__What is required__
Repeat back every line of the data, exactly.
_ _ _
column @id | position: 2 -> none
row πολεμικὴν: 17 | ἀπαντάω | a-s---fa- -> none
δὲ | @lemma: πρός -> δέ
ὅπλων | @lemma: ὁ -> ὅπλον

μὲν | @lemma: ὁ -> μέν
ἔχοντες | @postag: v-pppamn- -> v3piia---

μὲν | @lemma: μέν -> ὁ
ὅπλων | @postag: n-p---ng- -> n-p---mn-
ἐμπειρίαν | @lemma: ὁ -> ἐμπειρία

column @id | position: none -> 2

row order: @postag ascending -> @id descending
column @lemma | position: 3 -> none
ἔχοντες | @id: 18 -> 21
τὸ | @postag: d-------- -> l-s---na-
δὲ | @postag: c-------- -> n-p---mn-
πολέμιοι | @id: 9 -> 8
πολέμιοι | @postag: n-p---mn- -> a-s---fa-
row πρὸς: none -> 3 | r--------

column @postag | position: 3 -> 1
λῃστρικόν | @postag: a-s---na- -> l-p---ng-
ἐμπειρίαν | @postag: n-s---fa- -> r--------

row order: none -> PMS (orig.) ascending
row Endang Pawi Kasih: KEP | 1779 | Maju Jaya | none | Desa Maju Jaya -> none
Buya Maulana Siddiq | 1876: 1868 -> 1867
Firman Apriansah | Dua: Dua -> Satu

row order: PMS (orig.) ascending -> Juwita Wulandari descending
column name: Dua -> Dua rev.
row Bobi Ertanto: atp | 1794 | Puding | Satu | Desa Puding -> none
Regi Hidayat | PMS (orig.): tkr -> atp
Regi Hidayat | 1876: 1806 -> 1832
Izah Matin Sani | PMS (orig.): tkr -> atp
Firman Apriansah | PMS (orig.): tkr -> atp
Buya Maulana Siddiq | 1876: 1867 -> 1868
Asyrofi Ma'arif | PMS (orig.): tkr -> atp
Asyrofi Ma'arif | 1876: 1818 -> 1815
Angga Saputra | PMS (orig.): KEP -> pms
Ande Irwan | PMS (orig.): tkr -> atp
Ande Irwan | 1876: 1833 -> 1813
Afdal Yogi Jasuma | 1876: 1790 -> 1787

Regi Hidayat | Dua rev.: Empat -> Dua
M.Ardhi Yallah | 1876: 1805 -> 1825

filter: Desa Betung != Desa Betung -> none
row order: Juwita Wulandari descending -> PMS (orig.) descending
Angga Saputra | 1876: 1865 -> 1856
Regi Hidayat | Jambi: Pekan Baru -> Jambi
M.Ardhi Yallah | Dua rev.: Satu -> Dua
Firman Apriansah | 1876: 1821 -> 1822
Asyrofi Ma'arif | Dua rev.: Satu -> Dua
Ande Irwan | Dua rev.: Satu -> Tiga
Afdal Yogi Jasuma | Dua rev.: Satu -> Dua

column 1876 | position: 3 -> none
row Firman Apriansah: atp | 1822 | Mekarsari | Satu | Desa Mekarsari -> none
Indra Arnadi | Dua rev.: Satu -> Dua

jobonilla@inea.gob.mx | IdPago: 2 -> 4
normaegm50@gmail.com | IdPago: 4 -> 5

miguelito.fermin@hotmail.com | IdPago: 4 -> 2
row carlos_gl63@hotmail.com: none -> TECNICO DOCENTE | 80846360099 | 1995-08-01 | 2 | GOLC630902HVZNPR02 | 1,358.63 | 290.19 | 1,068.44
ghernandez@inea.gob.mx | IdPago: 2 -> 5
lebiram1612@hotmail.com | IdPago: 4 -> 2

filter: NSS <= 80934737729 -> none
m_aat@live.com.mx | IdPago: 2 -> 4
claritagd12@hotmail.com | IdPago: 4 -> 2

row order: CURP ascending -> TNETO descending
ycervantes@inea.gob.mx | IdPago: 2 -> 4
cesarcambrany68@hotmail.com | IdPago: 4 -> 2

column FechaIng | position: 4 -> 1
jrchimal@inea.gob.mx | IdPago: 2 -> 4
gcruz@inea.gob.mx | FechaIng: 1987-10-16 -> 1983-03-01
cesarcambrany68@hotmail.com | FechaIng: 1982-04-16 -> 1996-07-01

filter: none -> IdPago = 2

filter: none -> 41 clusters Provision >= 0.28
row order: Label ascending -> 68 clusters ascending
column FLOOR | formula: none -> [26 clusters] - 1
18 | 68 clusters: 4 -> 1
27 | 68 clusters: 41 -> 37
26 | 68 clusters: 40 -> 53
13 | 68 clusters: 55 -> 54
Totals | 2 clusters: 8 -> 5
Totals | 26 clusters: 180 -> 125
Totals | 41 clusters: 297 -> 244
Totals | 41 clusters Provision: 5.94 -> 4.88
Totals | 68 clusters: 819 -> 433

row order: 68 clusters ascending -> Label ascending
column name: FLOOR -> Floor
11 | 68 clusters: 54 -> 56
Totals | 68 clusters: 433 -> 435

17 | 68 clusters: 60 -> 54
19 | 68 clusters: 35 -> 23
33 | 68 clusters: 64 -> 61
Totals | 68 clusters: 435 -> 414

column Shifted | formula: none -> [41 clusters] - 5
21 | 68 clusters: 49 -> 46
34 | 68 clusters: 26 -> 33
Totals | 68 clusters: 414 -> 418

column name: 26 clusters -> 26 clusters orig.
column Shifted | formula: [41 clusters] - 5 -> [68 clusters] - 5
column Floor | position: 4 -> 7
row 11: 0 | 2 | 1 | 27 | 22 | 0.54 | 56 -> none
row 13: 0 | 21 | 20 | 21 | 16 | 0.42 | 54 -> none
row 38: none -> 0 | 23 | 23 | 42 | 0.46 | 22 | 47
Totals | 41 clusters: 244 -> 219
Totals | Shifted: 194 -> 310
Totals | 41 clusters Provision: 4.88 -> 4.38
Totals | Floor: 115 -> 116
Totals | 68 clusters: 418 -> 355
_ _ _
__Task result__
column @id | position: 2 -> none
row πολεμικὴν: 17 | ἀπαντάω | a-s---fa- -> none
δὲ | @lemma: πρός -> δέ
ὅπλων | @lemma: ὁ -> ὅπλον

μὲν | @lemma: ὁ -> μέν
ἔχοντες | @postag: v-pppamn- -> v3piia---

μὲν | @lemma: μέν -> ὁ
ὅπλων | @postag: n-p---ng- -> n-p---mn-
ἐμπειρίαν | @lemma: ὁ -> ἐμπειρία

column @id | position: none -> 2

row order: @postag ascending -> @id descending
column @lemma | position: 3 -> none
ἔχοντες | @id: 18 -> 21
τὸ | @postag: d-------- -> l-s---na-
δὲ | @postag: c-------- -> n-p---mn-
πολέμιοι | @id: 9 -> 8
πολέμιοι | @postag: n-p---mn- -> a-s---fa-
row πρὸς: none -> 3 | r--------

column @postag | position: 3 -> 1
λῃστρικόν | @postag: a-s---na- -> l-p---ng-
ἐμπειρίαν | @postag: n-s---fa- -> r--------

row order: none -> PMS (orig.) ascending
row Endang Pawi Kasih: KEP | 1779 | Maju Jaya | none | Desa Maju Jaya -> none
Buya Maulana Siddiq | 1876: 1868 -> 1867
Firman Apriansah | Dua: Dua -> Satu

row order: PMS (orig.) ascending -> Juwita Wulandari descending
column name: Dua -> Dua rev.
row Bobi Ertanto: atp | 1794 | Puding | Satu | Desa Puding -> none
Regi Hidayat | PMS (orig.): tkr -> atp
Regi Hidayat | 1876: 1806 -> 1832
Izah Matin Sani | PMS (orig.): tkr -> atp
Firman Apriansah | PMS (orig.): tkr -> atp
Buya Maulana Siddiq | 1876: 1867 -> 1868
Asyrofi Ma'arif | PMS (orig.): tkr -> atp
Asyrofi Ma'arif | 1876: 1818 -> 1815
Angga Saputra | PMS (orig.): KEP -> pms
Ande Irwan | PMS (orig.): tkr -> atp
Ande Irwan | 1876: 1833 -> 1813
Afdal Yogi Jasuma | 1876: 1790 -> 1787

Regi Hidayat | Dua rev.: Empat -> Dua
M.Ardhi Yallah | 1876: 1805 -> 1825

filter: Desa Betung != Desa Betung -> none
row order: Juwita Wulandari descending -> PMS (orig.) descending
Angga Saputra | 1876: 1865 -> 1856
Regi Hidayat | Jambi: Pekan Baru -> Jambi
M.Ardhi Yallah | Dua rev.: Satu -> Dua
Firman Apriansah | 1876: 1821 -> 1822
Asyrofi Ma'arif | Dua rev.: Satu -> Dua
Ande Irwan | Dua rev.: Satu -> Tiga
Afdal Yogi Jasuma | Dua rev.: Satu -> Dua

column 1876 | position: 3 -> none
row Firman Apriansah: atp | 1822 | Mekarsari | Satu | Desa Mekarsari -> none
Indra Arnadi | Dua rev.: Satu -> Dua

jobonilla@inea.gob.mx | IdPago: 2 -> 4
normaegm50@gmail.com | IdPago: 4 -> 5

miguelito.fermin@hotmail.com | IdPago: 4 -> 2
row carlos_gl63@hotmail.com: none -> TECNICO DOCENTE | 80846360099 | 1995-08-01 | 2 | GOLC630902HVZNPR02 | 1,358.63 | 290.19 | 1,068.44
ghernandez@inea.gob.mx | IdPago: 2 -> 5
lebiram1612@hotmail.com | IdPago: 4 -> 2

filter: NSS <= 80934737729 -> none
m_aat@live.com.mx | IdPago: 2 -> 4
claritagd12@hotmail.com | IdPago: 4 -> 2

row order: CURP ascending -> TNETO descending
ycervantes@inea.gob.mx | IdPago: 2 -> 4
cesarcambrany68@hotmail.com | IdPago: 4 -> 2

column FechaIng | position: 4 -> 1
jrchimal@inea.gob.mx | IdPago: 2 -> 4
gcruz@inea.gob.mx | FechaIng: 1987-10-16 -> 1983-03-01
cesarcambrany68@hotmail.com | FechaIng: 1982-04-16 -> 1996-07-01

filter: none -> IdPago = 2

filter: none -> 41 clusters Provision >= 0.28
row order: Label ascending -> 68 clusters ascending
column FLOOR | formula: none -> [26 clusters] - 1
18 | 68 clusters: 4 -> 1
27 | 68 clusters: 41 -> 37
26 | 68 clusters: 40 -> 53
13 | 68 clusters: 55 -> 54
Totals | 2 clusters: 8 -> 5
Totals | 26 clusters: 180 -> 125
Totals | 41 clusters: 297 -> 244
Totals | 41 clusters Provision: 5.94 -> 4.88
Totals | 68 clusters: 819 -> 433

row order: 68 clusters ascending -> Label ascending
column name: FLOOR -> Floor
11 | 68 clusters: 54 -> 56
Totals | 68 clusters: 433 -> 435

17 | 68 clusters: 60 -> 54
19 | 68 clusters: 35 -> 23
33 | 68 clusters: 64 -> 61
Totals | 68 clusters: 435 -> 414

column Shifted | formula: none -> [41 clusters] - 5
21 | 68 clusters: 49 -> 46
34 | 68 clusters: 26 -> 33
Totals | 68 clusters: 414 -> 418

column name: 26 clusters -> 26 clusters orig.
column Shifted | formula: [41 clusters] - 5 -> [68 clusters] - 5
column Floor | position: 4 -> 7
row 11: 0 | 2 | 1 | 27 | 22 | 0.54 | 56 -> none
row 13: 0 | 21 | 20 | 21 | 16 | 0.42 | 54 -> none
row 38: none -> 0 | 23 | 23 | 42 | 0.46 | 22 | 47
Totals | 41 clusters: 244 -> 219
Totals | Shifted: 194 -> 310
Totals | 41 clusters Provision: 4.88 -> 4.38
Totals | Floor: 115 -> 116
Totals | 68 clusters: 418 -> 355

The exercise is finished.